Engineer jailed for turning PIN Entry Devices into skimmers
Thomas Beeckmann, a 26-year old German electronics engineer, has been sentenced to three years in a UK prison for having modified a number of PIN Entry Devices to record the information used to clone credit and debit cards on behest of organized crime networks.
Mitigating the BEAST attack on TLS
During the summer, rumours about a new attack against SSL started circulating. Then Opera released a patch, but made no comment about what it was patching. Eventually enough information leaked out that some smart people figured what the attack was about.
Beware of bogus Gmail Hacker software
Passwords can be forgotten or lost and the users stumped on how to gain access to their email accounts again.

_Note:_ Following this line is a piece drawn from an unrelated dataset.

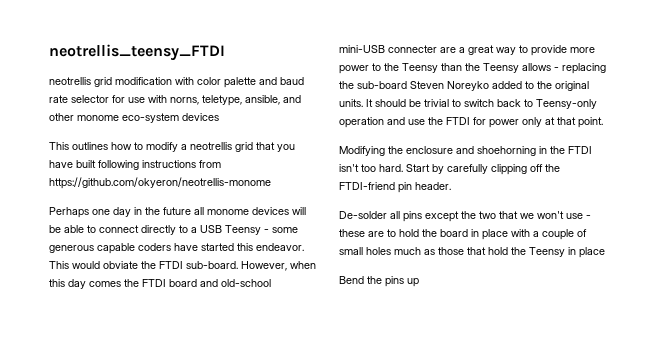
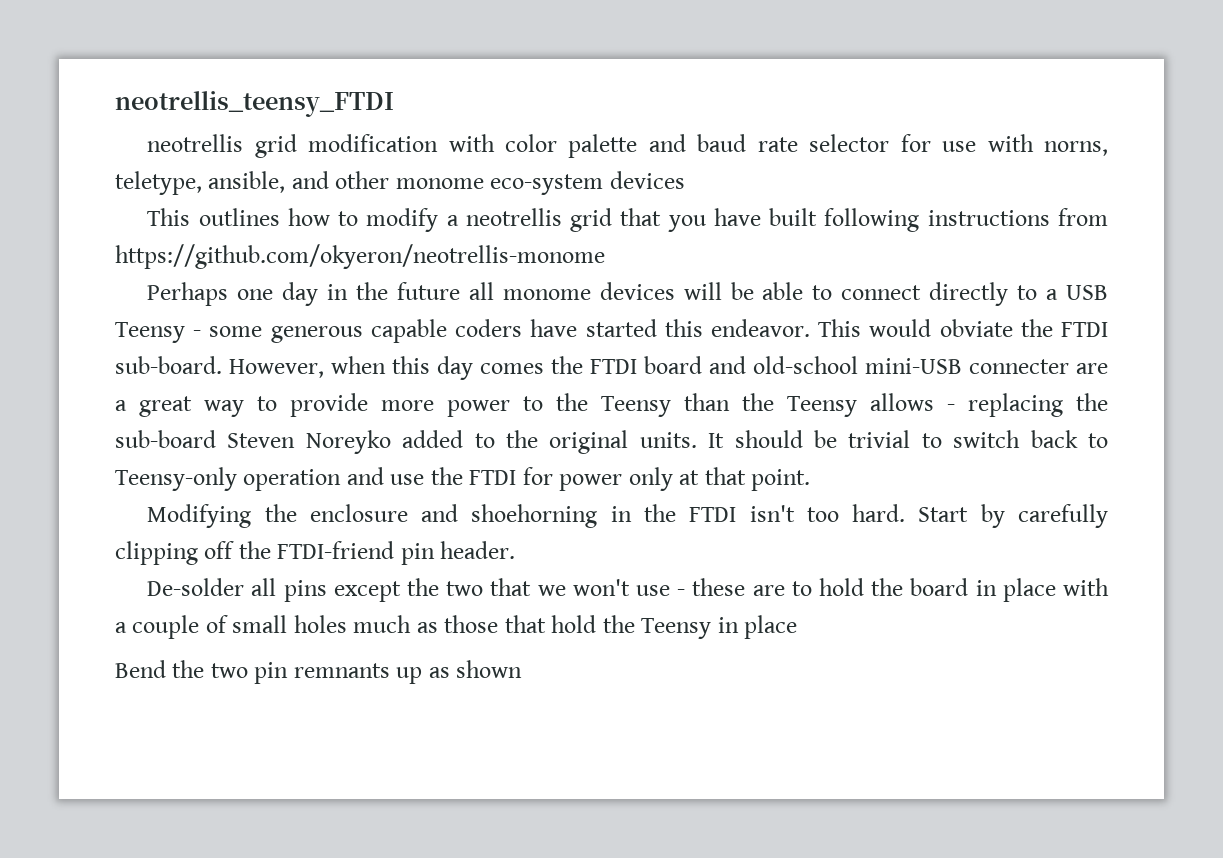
[385,276,419,287] pins up -> [210,660,523,684] two pin remnants up as shown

Here is where tools such as the Gmail Hacker Pro could come in hand – if they actually worked.
Password misuse at root of hacking
A survey paints a vivid picture of password chaos amongst IT staff and apathy about password security amongst their senior management.
Hardened Android kernel to be used by U.S. Army, government
The U.S. government is looking at replacing radio communication between federal, state and local law enforcement and response agencies with communication with smartphones, and to that end it has showed interest into a new project whose goal is to create a hardened kernel for the Android OS.

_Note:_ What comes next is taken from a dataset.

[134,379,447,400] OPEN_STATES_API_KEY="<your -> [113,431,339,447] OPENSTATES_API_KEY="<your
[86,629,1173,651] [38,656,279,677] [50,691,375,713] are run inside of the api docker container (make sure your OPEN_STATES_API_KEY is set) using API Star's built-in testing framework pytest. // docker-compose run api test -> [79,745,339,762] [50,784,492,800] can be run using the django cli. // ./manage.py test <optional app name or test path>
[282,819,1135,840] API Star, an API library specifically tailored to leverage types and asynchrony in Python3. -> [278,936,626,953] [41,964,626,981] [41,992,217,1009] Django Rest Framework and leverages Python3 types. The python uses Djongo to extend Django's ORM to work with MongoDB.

Twitter protects freedom of speech and privacy of users
When LulzSec member Sabu recently answered a lot of questions on an impromptu Q&A session on Reddit by posting the answers on his Twitter account, he was asked why he trusted Twitter more than Reddit. “Because believe it or not Twitter has not been sleeping in bed with LEAs (law enforcement agencies). In fact its a process to get account info,” he replied. “And that is a major difference between Twitter and other social mediums. They respect privacy.”
U.S. DHS expects Anonymous to attack infrastructure
Anonymous is eyeing industrial control systems for future attacks, says the U.S. Department of Homeland Security, but its members have yet to demonstrate a capability to inflict damage to these systems.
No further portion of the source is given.